The FDCPA provides up to $1,000.00 in statutory damages, actual damages plus reasonable attorney fees and costs. In Florida we have a state statute which also protects consumers from abusive debt collectors called the Florida Consumer Collection Practices Act. It is similar to the FDCPA and also provides up to $1,000.00 in statutory damages, actual damages, reasonable attorney fees and costs. However, the FCCPA also has a provision for punitive damages where the debt collector willfully violates that statute.

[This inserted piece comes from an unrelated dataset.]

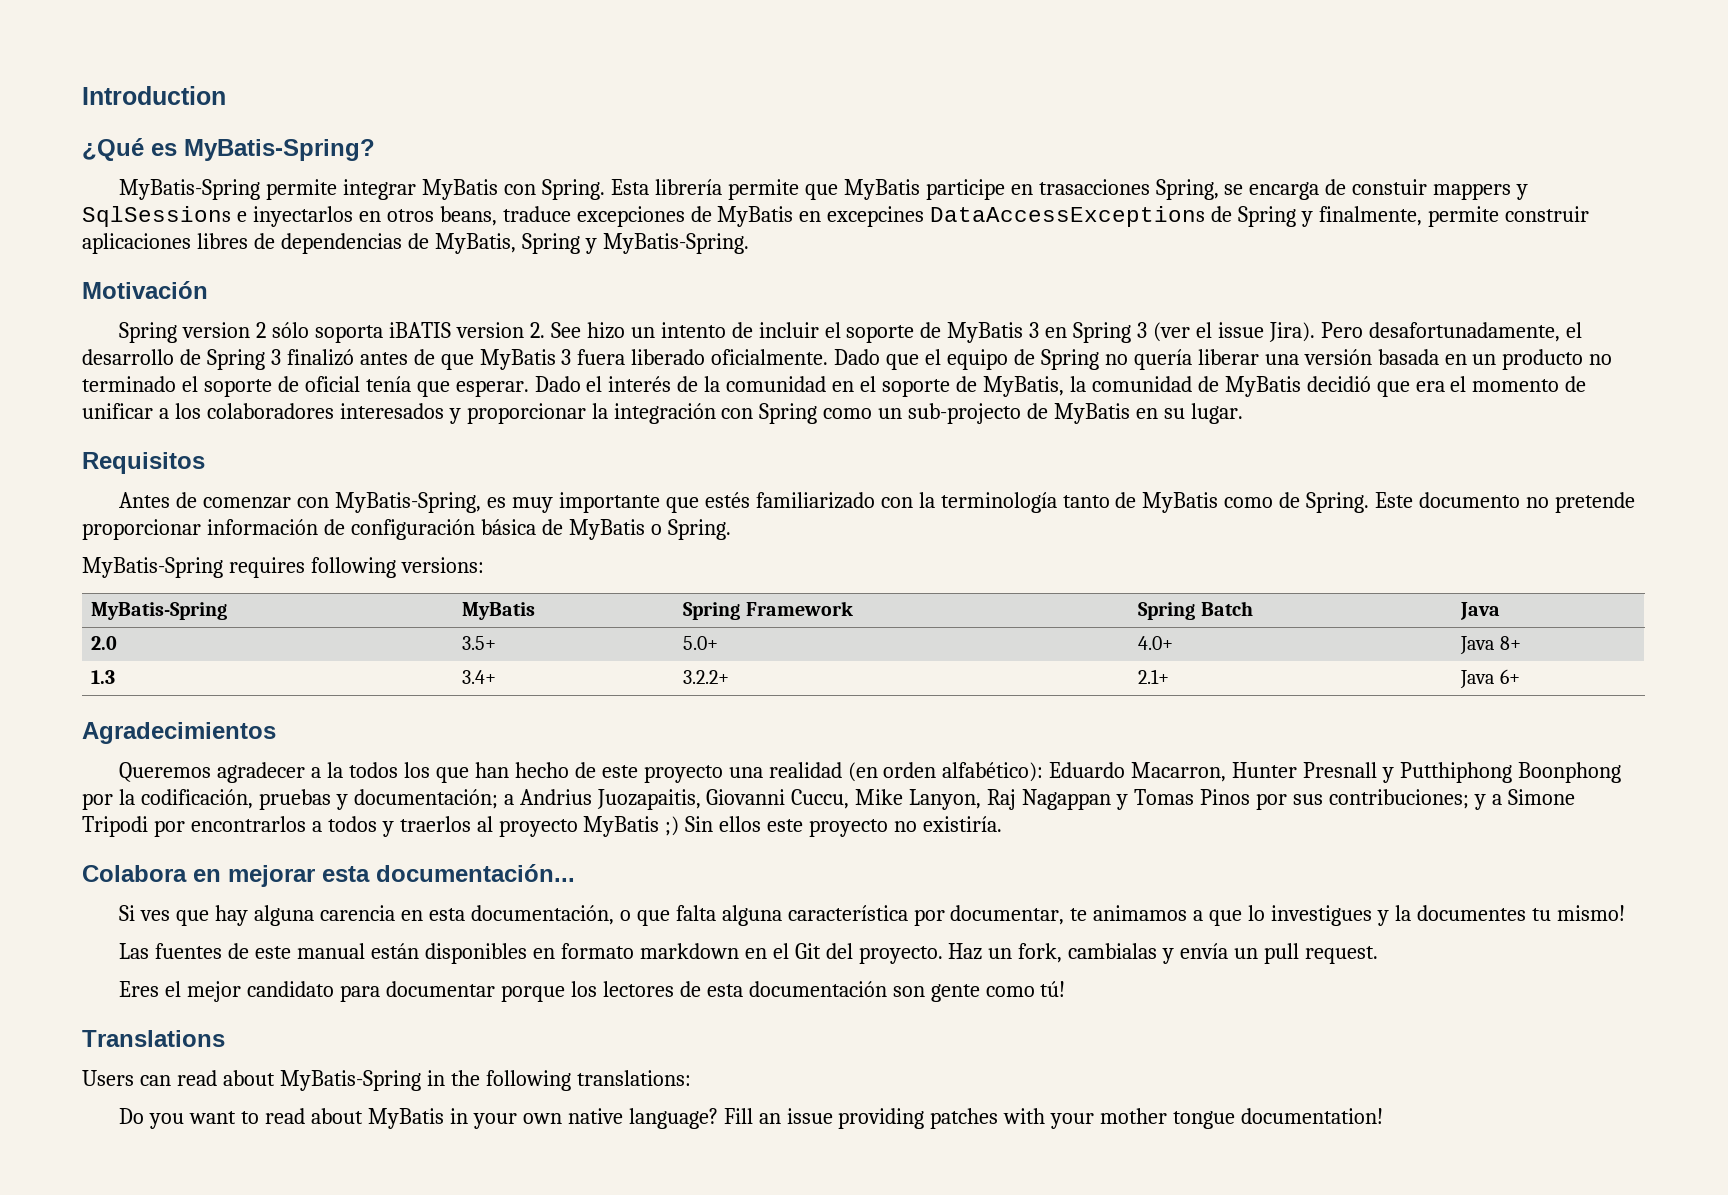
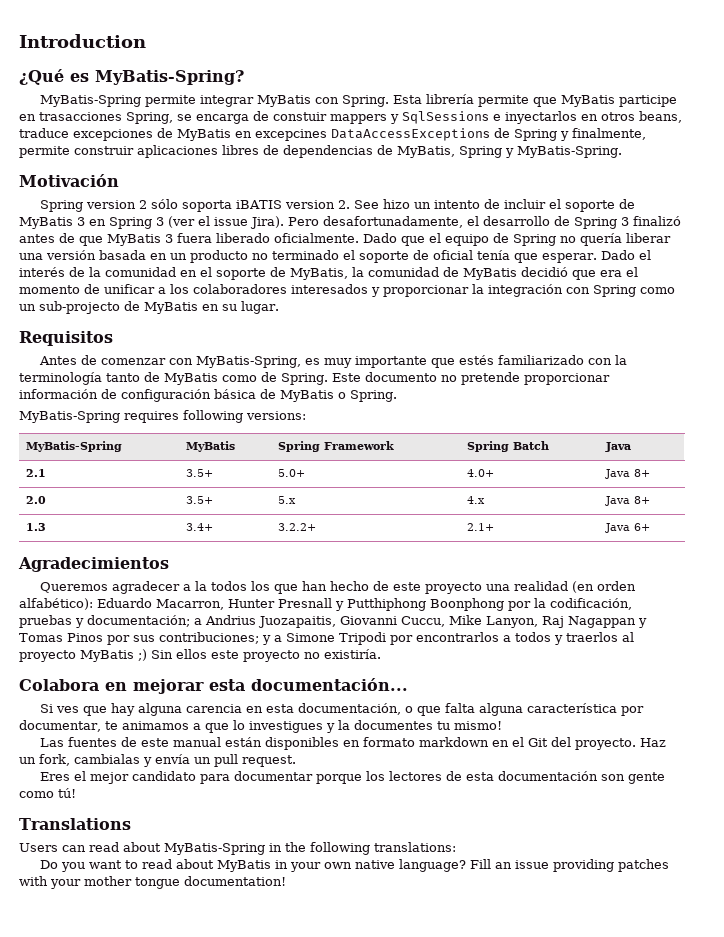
[91,636,118,650] 2.0 -> [26,469,47,477] 2.1
(1521, 643) none -> [26,496,47,504] [186,496,214,504] [278,496,297,504] [467,496,486,504] [605,496,651,506] // 2.0 | 3.5+ | 5.x | 4.x | Java 8+

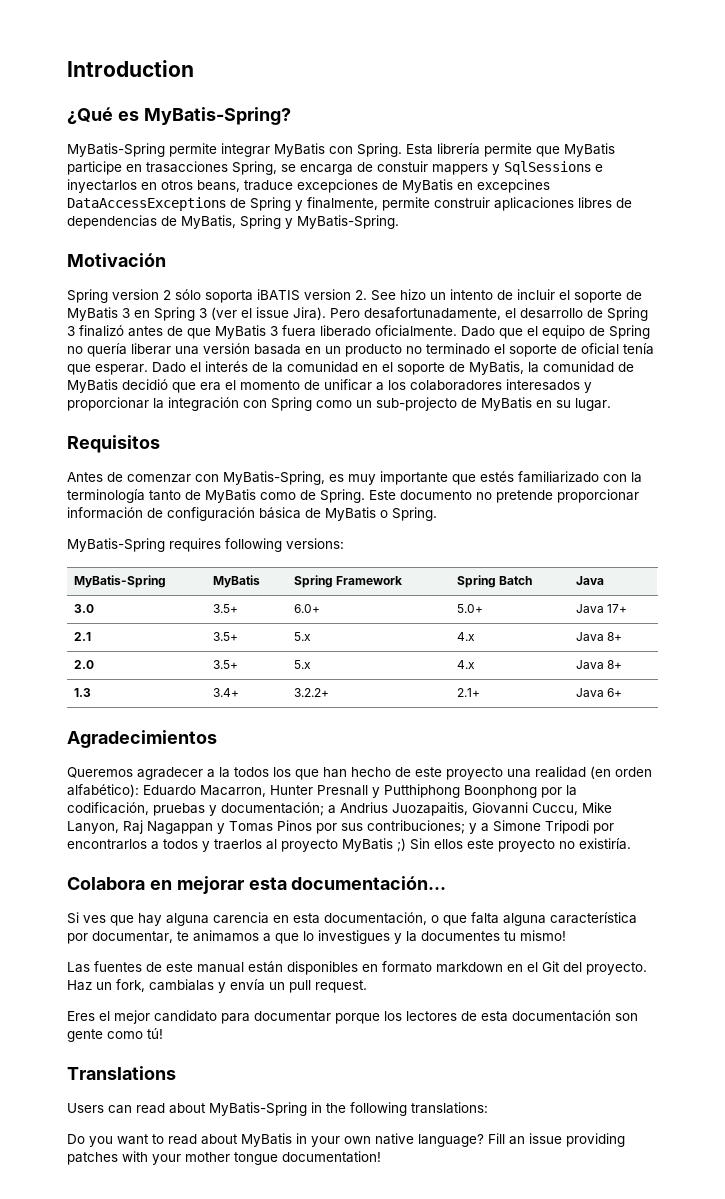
(632, 447) none -> [73,604,94,613] [212,604,238,613] [293,604,320,613] [456,604,483,613] [575,604,628,613] // 3.0 | 3.5+ | 6.0+ | 5.0+ | Java 17+
[278,469,306,477] [467,469,495,477] 5.0+ | 4.0+ -> [293,632,311,641] [456,632,475,641] 5.x | 4.x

Both the Florida and Federal Statutes are powerful tools to combat unfair and abusive debt collection activity. Congress and the State Legislature recognized that the government was not equipped to properly police the collection industry. That is why they created these two statutes. They, in essence, have left the job of policing this industry to consumers. For many debt collectors, the only thing they understand is MONEY! Their unfair, deceptive and harassing tactics are intended to make the consumer give up and pay and the goal is to make as much money as possible. Many times, the collection violations are done intentionally because the debt collector knows that most consumers do not know their rights and that it is very unlikely that they will be sued for the violation. If more consumers would exercise their rights under the Fair Debt Collection Practices Act, and make the debt collectors PAY for violating the law, the number of violations may be reduced. The goal of the consumer who is harassed by a debt collector should not be to get as much money as they can out of the law suit for their own benefit. The goal should actually be to make the debt collector pay as much money as possible to, hopefully, make the collector think before harassing the next consumer they attempt to collect from. That is why if you have been the victim of abusive, harassing or unfair debt collection tactics, you should call an attorney who can help you bring a suit under the Fair Debt Collection Practices Act.
Make Sure You Get Credit for your Bankruptcy Discharge!
When you file bankruptcy you should expect to receive a discharge and a fresh financial start. In a perfect world your credit reports would be properly updated to show that your debts have been discharged. That is important if you wish to reestablish your credit following the bankruptcy. Unfortunately many creditors do not contact the credit bureaus to provide them with the updated status of the discharged debts. If your creditors fail to properly update your credit reports following your bankruptcy, you will probably not be able to get a loan for a house, car or maybe even new credit cards. Most people don't know their credit reports have not been updated until they are denied credit following their bankruptcy discharge.